Hiiiiiiiiiii, it’s an Explosion in Xie Xie’s Pants!

By schnufflesalphonse

The bomb in Charlie’s pants is on the other side. And it’s made of poo.

Unless you count flat-ironing his hair, Charlie has never had an actual job or done anything economically productive in his entire life. Somehow though, he is friends with responsible employed people. “FRIENDS,” REALLY? NO ONE THAT THE FACT CHECKING DEPARTMENT CONTACTED WOULD CONFIRM. – ed.

One of them, a junior vice president for oils, salads and dressings at a $5 billion media company in midtown, invited Charlie for lunch yesterday and for reasons untold, he had to cancel.
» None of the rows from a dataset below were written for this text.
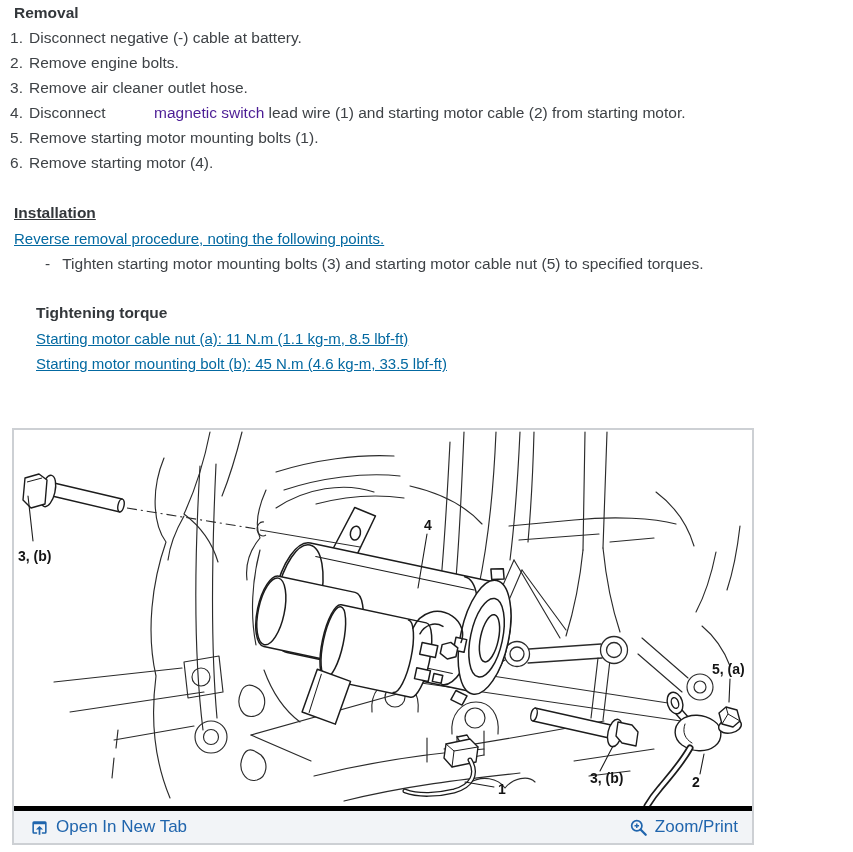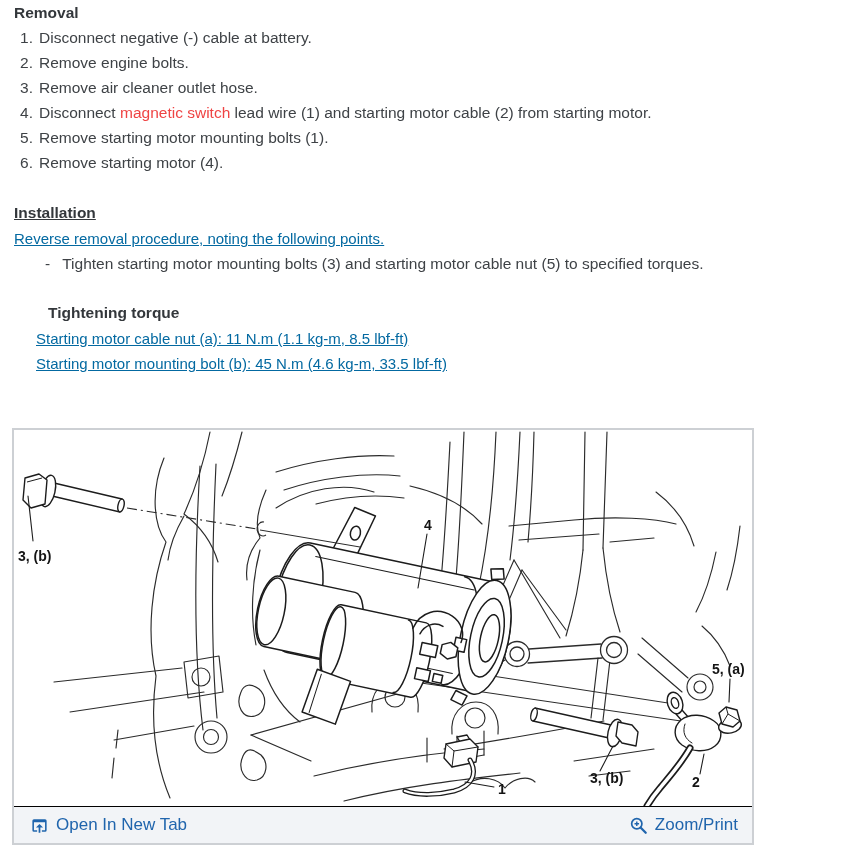"1. Disconnect negative (-) cable" .step { left: 18px -> 8px }
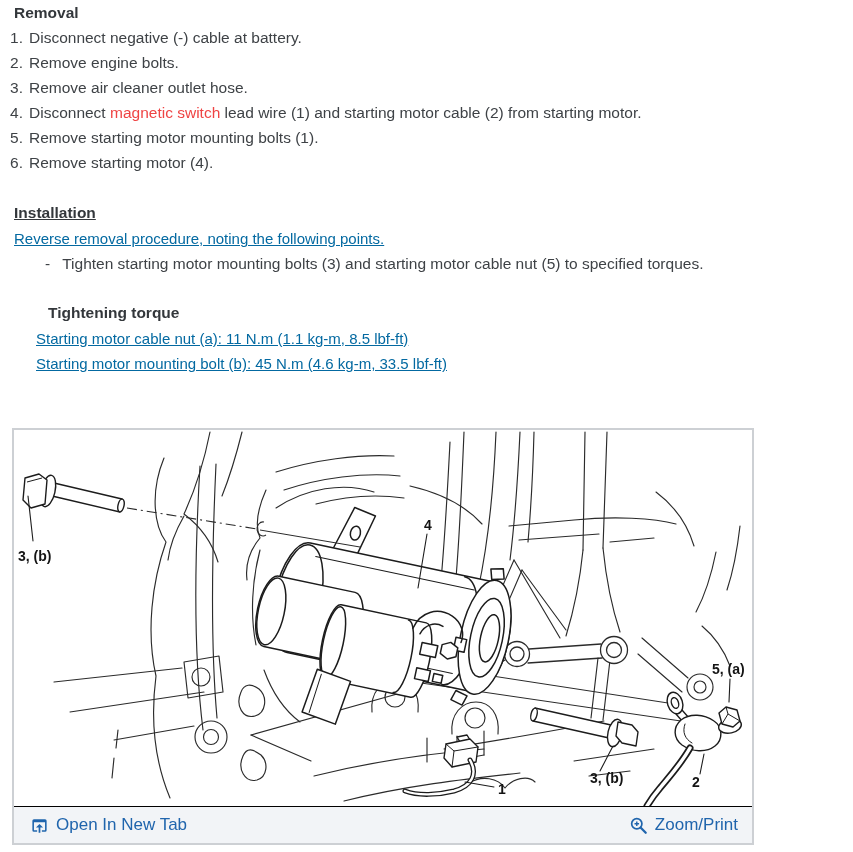"magnetic switch" a.inline-link { color: #ef4444 -> #4c1d95; margin-left: none -> 44px }
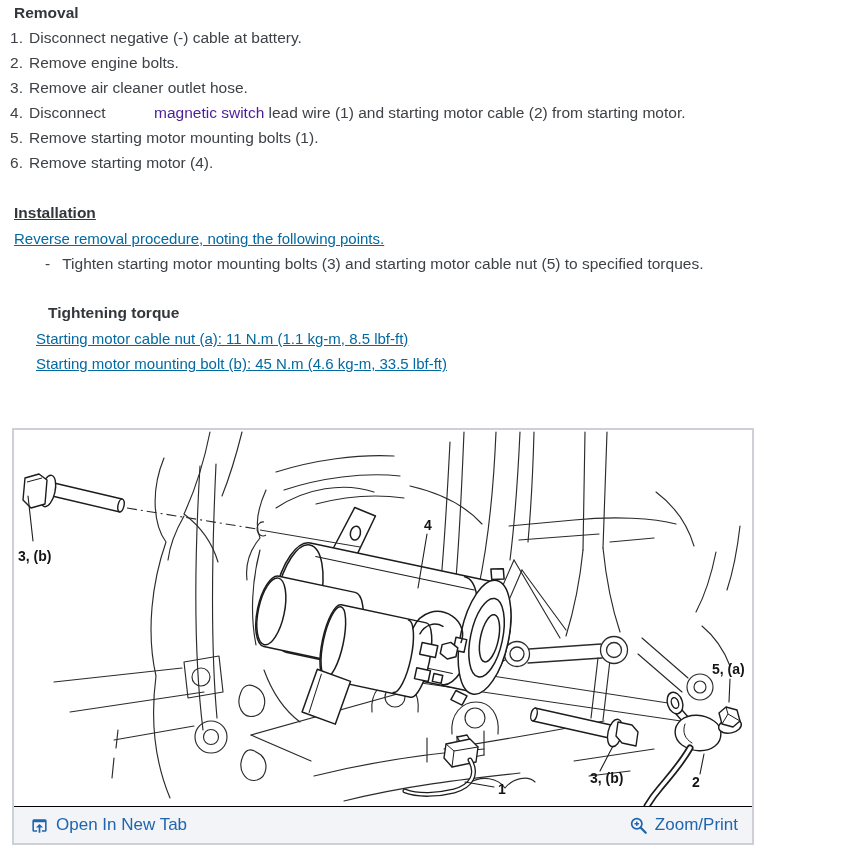"Tightening torque" div.abs { left: 48px -> 36px }
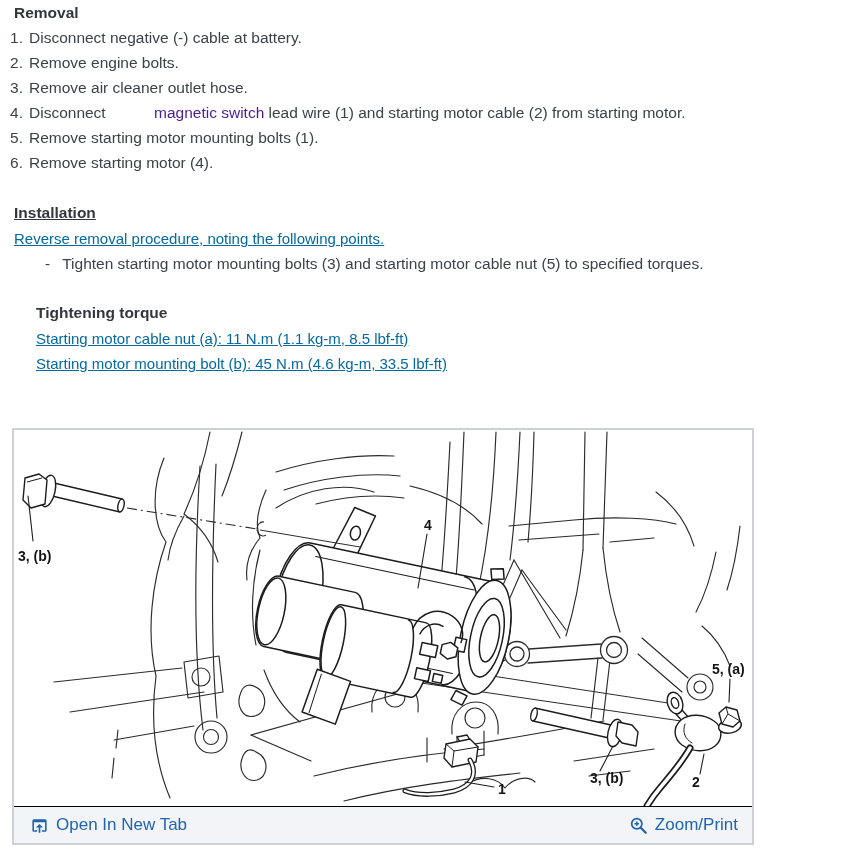"Open In New Tab" .fig-bar { border-top: 1px solid #000000 -> 5px solid #000000 }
THIS SAVED CHARLIE’S LIFE.

‘Why,’ you ask, gentle readers? Because that day it was ordered shut down by the United States Department of Health and Microwave Ovens. LIGHTEN UP ON THE 30 ROCK JOKES. IT MAKES YOU LOOK CHEAP. – ed. If Charlie’s sources in the building are correct, and they probably are, almost 56K people have been sent to the hospital with bleedy diarrhea. CAN YOU THINK OF A LESS OFFENSIVE WORD THAN THE BIG D. IT’S SO… MESSY. – ed.

Anyway, he narrowly escaped a bloody rectum — only to put himself in harm’s way again and again this weekend at the man bars. Zing. WHAT DID I SAY ABOUT CHEAP. THIS ISN’T A WOMAN’S MAGAZINE; CLEAN IT UP. – ed.